Aim of the exercise: For every entry below, give it back exactly and leave out any image.

Records provided:
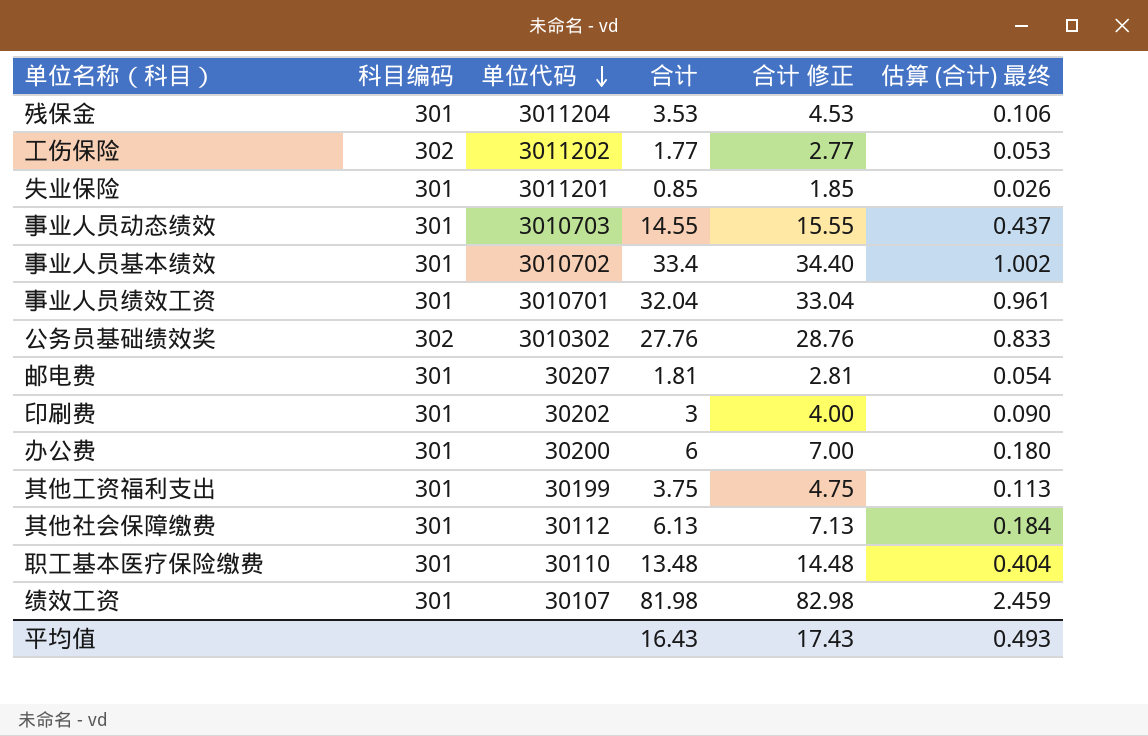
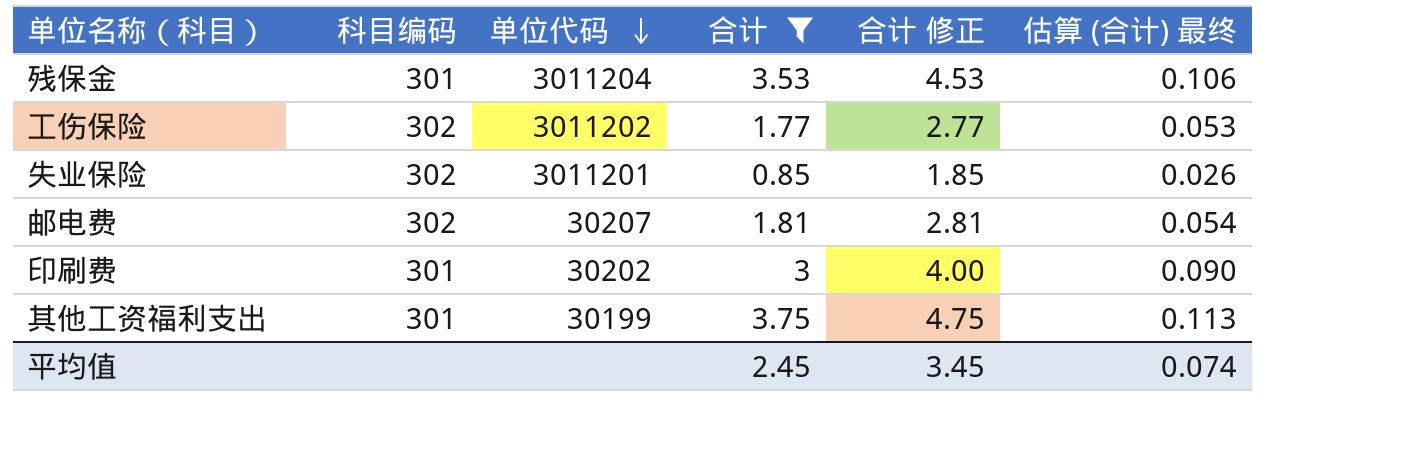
filter: none -> 合计 <= 3.75
失业保险 | 科目编码: 301 -> 302
邮电费 | 科目编码: 301 -> 302
平均值 | 合计: 16.43 -> 2.45
平均值 | 合计 修正: 17.43 -> 3.45
平均值 | 估算 (合计) 最终: 0.493 -> 0.074

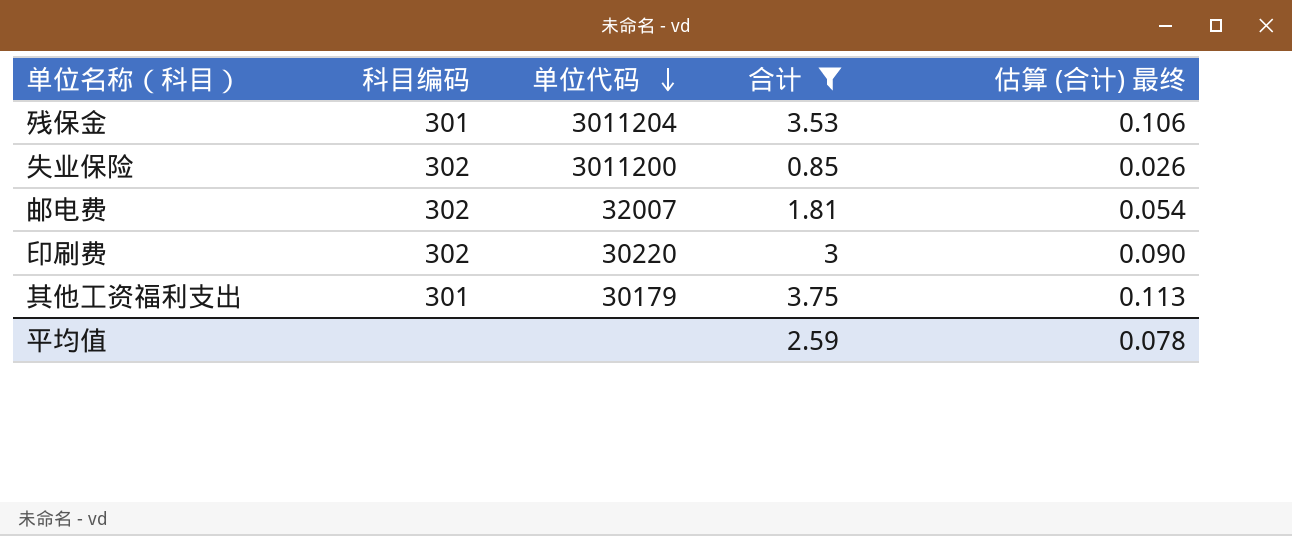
column 合计 修正 | formula: [合计] + 1 -> none
row 工伤保险: 302 | 3011202 | 1.77 | 2.77 | 0.053 -> none
失业保险 | 单位代码: 3011201 -> 3011200
邮电费 | 单位代码: 30207 -> 32007
印刷费 | 科目编码: 301 -> 302
印刷费 | 单位代码: 30202 -> 30220
其他工资福利支出 | 单位代码: 30199 -> 30179
平均值 | 合计: 2.45 -> 2.59
平均值 | 估算 (合计) 最终: 0.074 -> 0.078

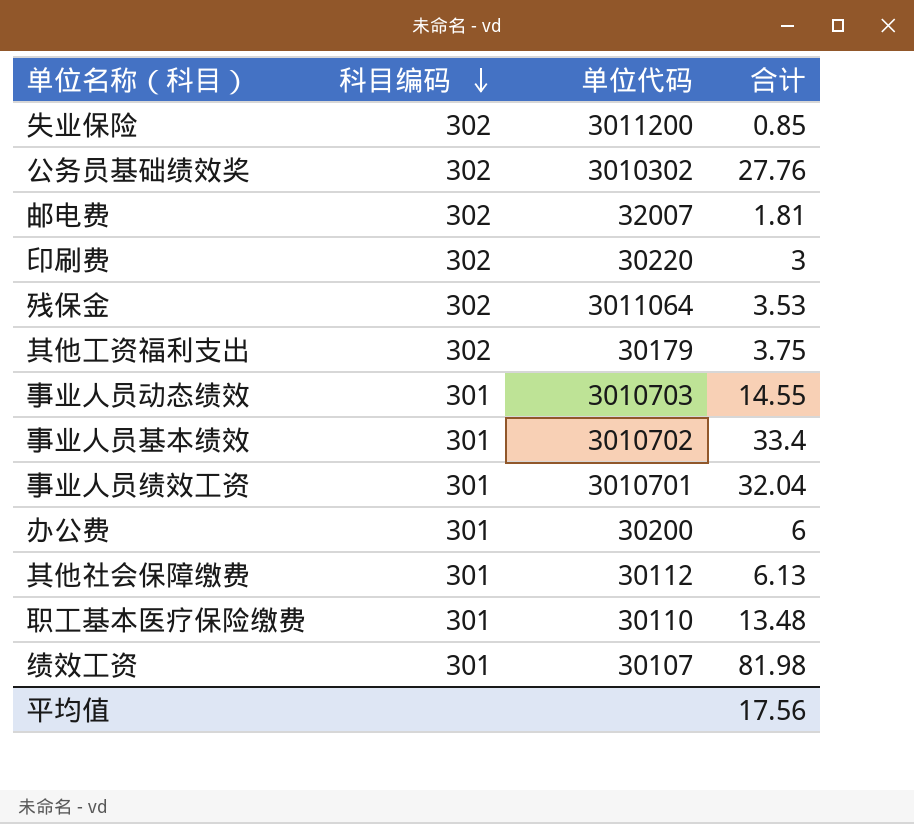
filter: 合计 <= 3.75 -> none
row order: 单位代码 descending -> 科目编码 descending
column 估算 (合计) 最终 | formula: [合计] * 0.03 -> none
残保金 | 科目编码: 301 -> 302
残保金 | 单位代码: 3011204 -> 3011064
其他工资福利支出 | 科目编码: 301 -> 302
平均值 | 合计: 2.59 -> 17.56

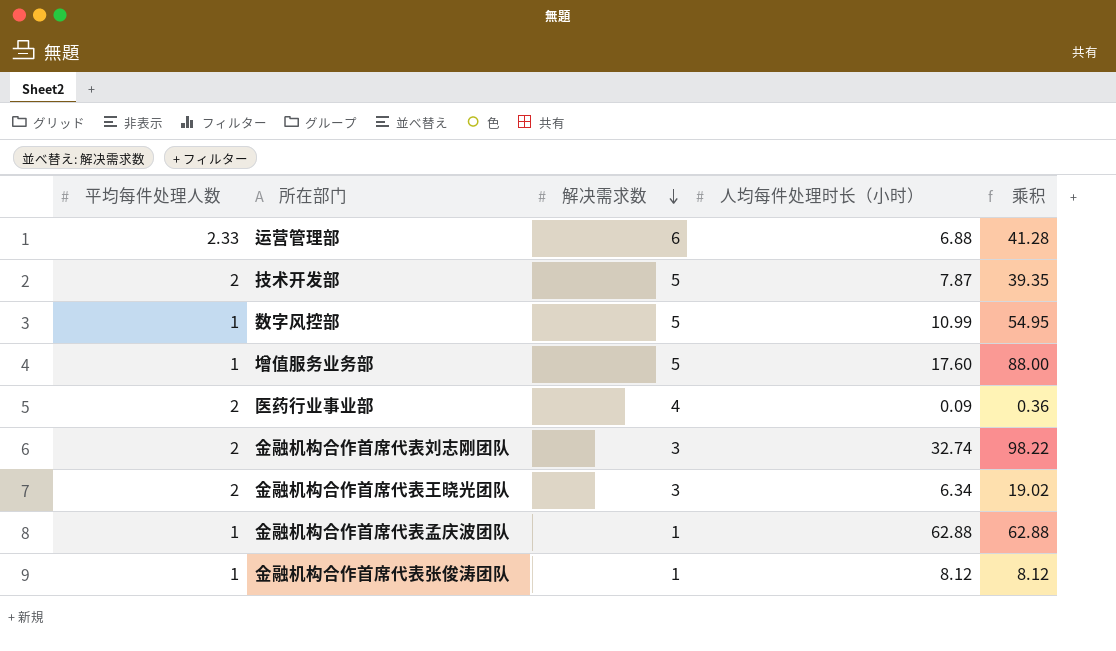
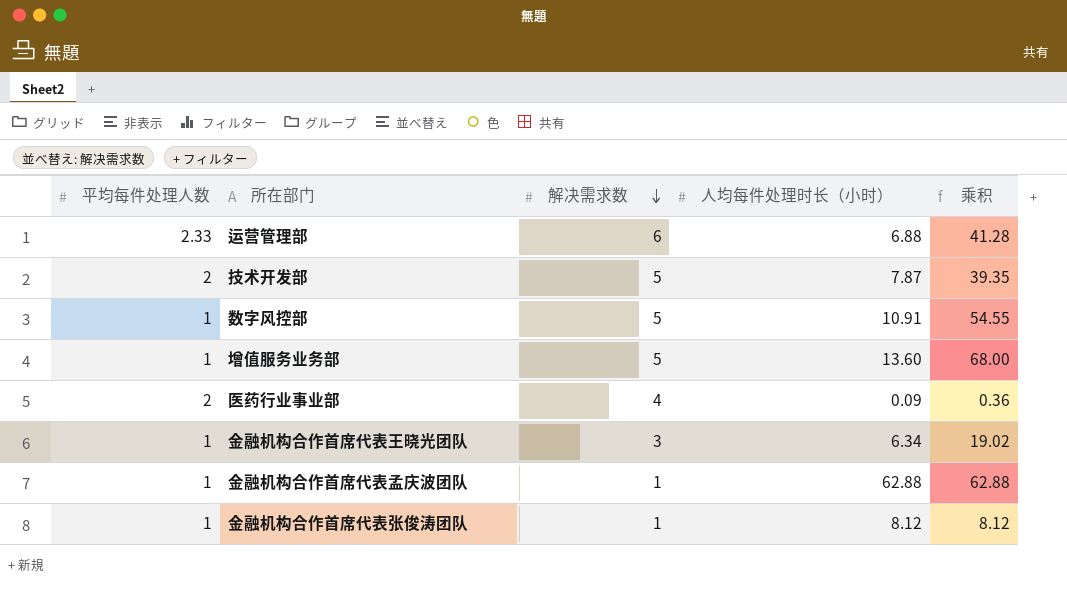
row 金融机构合作首席代表刘志刚团队: 2 | 3 | 32.74 | 98.22 -> none
数字风控部 | 人均每件处理时长（小时）: 10.99 -> 10.91
数字风控部 | 乘积: 54.95 -> 54.55
增值服务业务部 | 人均每件处理时长（小时）: 17.60 -> 13.60
增值服务业务部 | 乘积: 88.00 -> 68.00
金融机构合作首席代表王晓光团队 | 平均每件处理人数: 2 -> 1

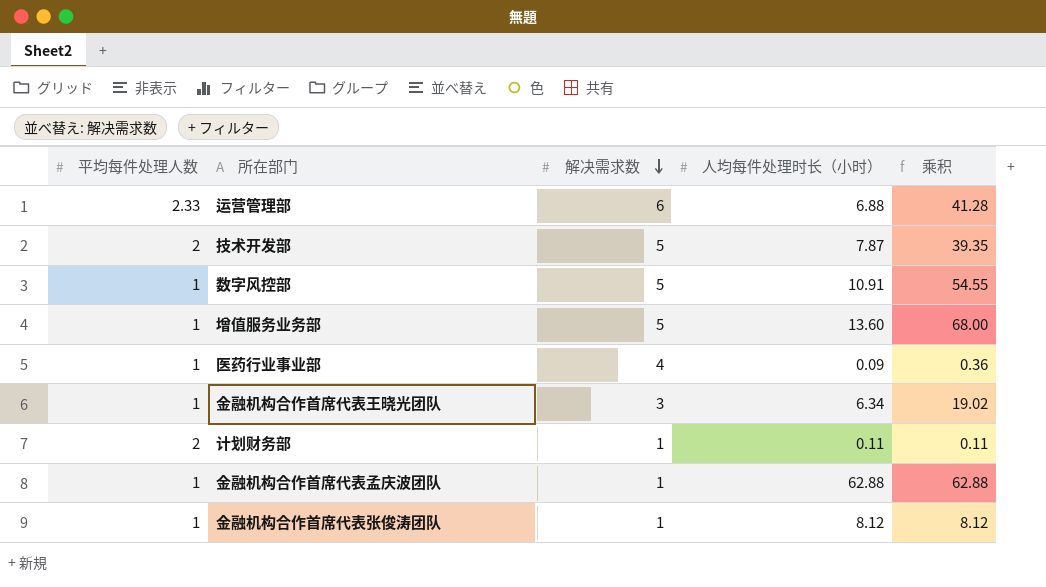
医药行业事业部 | 平均每件处理人数: 2 -> 1
row 计划财务部: none -> 2 | 1 | 0.11 | 0.11

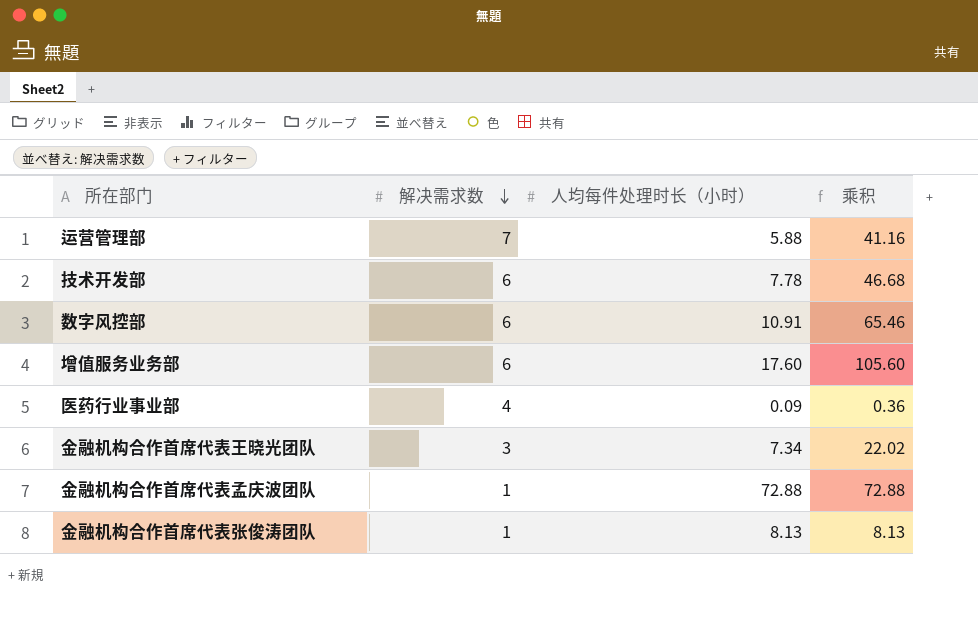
column 平均每件处理人数 | position: 1 -> none
row 计划财务部: 2 | 1 | 0.11 | 0.11 -> none
运营管理部 | 解决需求数: 6 -> 7
运营管理部 | 人均每件处理时长（小时）: 6.88 -> 5.88
运营管理部 | 乘积: 41.28 -> 41.16
技术开发部 | 解决需求数: 5 -> 6
技术开发部 | 人均每件处理时长（小时）: 7.87 -> 7.78
技术开发部 | 乘积: 39.35 -> 46.68
数字风控部 | 解决需求数: 5 -> 6
数字风控部 | 乘积: 54.55 -> 65.46
增值服务业务部 | 解决需求数: 5 -> 6
增值服务业务部 | 人均每件处理时长（小时）: 13.60 -> 17.60
增值服务业务部 | 乘积: 68.00 -> 105.60
金融机构合作首席代表王晓光团队 | 人均每件处理时长（小时）: 6.34 -> 7.34
金融机构合作首席代表王晓光团队 | 乘积: 19.02 -> 22.02
金融机构合作首席代表孟庆波团队 | 人均每件处理时长（小时）: 62.88 -> 72.88
金融机构合作首席代表孟庆波团队 | 乘积: 62.88 -> 72.88
金融机构合作首席代表张俊涛团队 | 人均每件处理时长（小时）: 8.12 -> 8.13
金融机构合作首席代表张俊涛团队 | 乘积: 8.12 -> 8.13

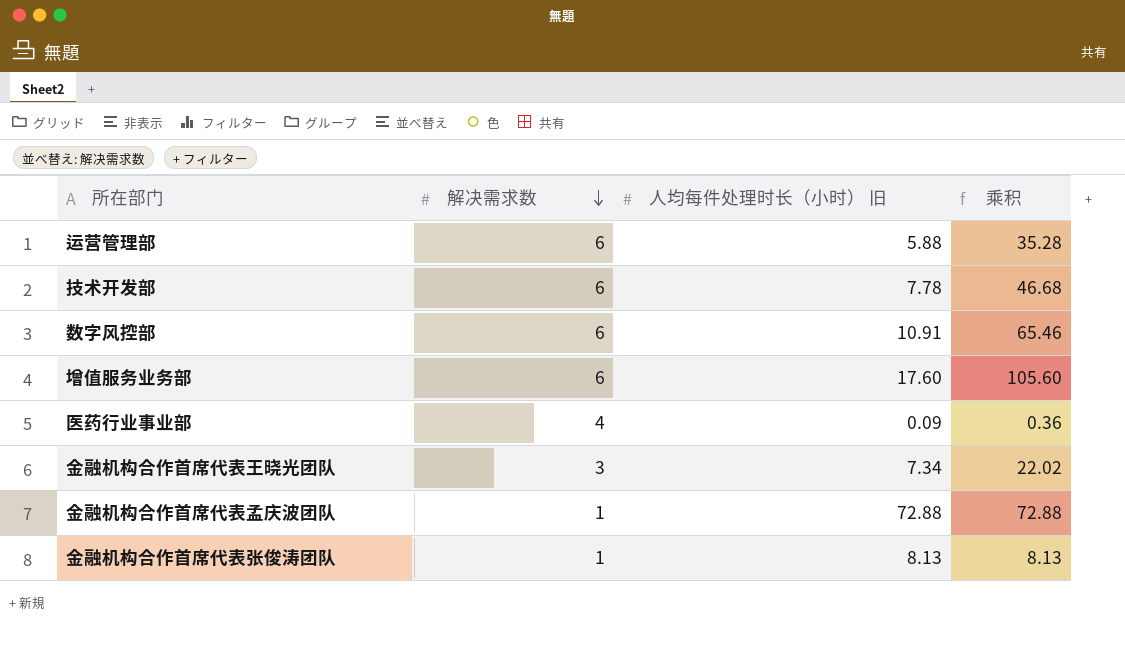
column name: 人均每件处理时长（小时） -> 人均每件处理时长（小时） 旧
运营管理部 | 解决需求数: 7 -> 6
运营管理部 | 乘积: 41.16 -> 35.28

Problem solution:
filter: none -> 合计 <= 3.75
失业保险 | 科目编码: 301 -> 302
邮电费 | 科目编码: 301 -> 302
平均值 | 合计: 16.43 -> 2.45
平均值 | 合计 修正: 17.43 -> 3.45
平均值 | 估算 (合计) 最终: 0.493 -> 0.074

column 合计 修正 | formula: [合计] + 1 -> none
row 工伤保险: 302 | 3011202 | 1.77 | 2.77 | 0.053 -> none
失业保险 | 单位代码: 3011201 -> 3011200
邮电费 | 单位代码: 30207 -> 32007
印刷费 | 科目编码: 301 -> 302
印刷费 | 单位代码: 30202 -> 30220
其他工资福利支出 | 单位代码: 30199 -> 30179
平均值 | 合计: 2.45 -> 2.59
平均值 | 估算 (合计) 最终: 0.074 -> 0.078

filter: 合计 <= 3.75 -> none
row order: 单位代码 descending -> 科目编码 descending
column 估算 (合计) 最终 | formula: [合计] * 0.03 -> none
残保金 | 科目编码: 301 -> 302
残保金 | 单位代码: 3011204 -> 3011064
其他工资福利支出 | 科目编码: 301 -> 302
平均值 | 合计: 2.59 -> 17.56

row 金融机构合作首席代表刘志刚团队: 2 | 3 | 32.74 | 98.22 -> none
数字风控部 | 人均每件处理时长（小时）: 10.99 -> 10.91
数字风控部 | 乘积: 54.95 -> 54.55
增值服务业务部 | 人均每件处理时长（小时）: 17.60 -> 13.60
增值服务业务部 | 乘积: 88.00 -> 68.00
金融机构合作首席代表王晓光团队 | 平均每件处理人数: 2 -> 1

医药行业事业部 | 平均每件处理人数: 2 -> 1
row 计划财务部: none -> 2 | 1 | 0.11 | 0.11

column 平均每件处理人数 | position: 1 -> none
row 计划财务部: 2 | 1 | 0.11 | 0.11 -> none
运营管理部 | 解决需求数: 6 -> 7
运营管理部 | 人均每件处理时长（小时）: 6.88 -> 5.88
运营管理部 | 乘积: 41.28 -> 41.16
技术开发部 | 解决需求数: 5 -> 6
技术开发部 | 人均每件处理时长（小时）: 7.87 -> 7.78
技术开发部 | 乘积: 39.35 -> 46.68
数字风控部 | 解决需求数: 5 -> 6
数字风控部 | 乘积: 54.55 -> 65.46
增值服务业务部 | 解决需求数: 5 -> 6
增值服务业务部 | 人均每件处理时长（小时）: 13.60 -> 17.60
增值服务业务部 | 乘积: 68.00 -> 105.60
金融机构合作首席代表王晓光团队 | 人均每件处理时长（小时）: 6.34 -> 7.34
金融机构合作首席代表王晓光团队 | 乘积: 19.02 -> 22.02
金融机构合作首席代表孟庆波团队 | 人均每件处理时长（小时）: 62.88 -> 72.88
金融机构合作首席代表孟庆波团队 | 乘积: 62.88 -> 72.88
金融机构合作首席代表张俊涛团队 | 人均每件处理时长（小时）: 8.12 -> 8.13
金融机构合作首席代表张俊涛团队 | 乘积: 8.12 -> 8.13

column name: 人均每件处理时长（小时） -> 人均每件处理时长（小时） 旧
运营管理部 | 解决需求数: 7 -> 6
运营管理部 | 乘积: 41.16 -> 35.28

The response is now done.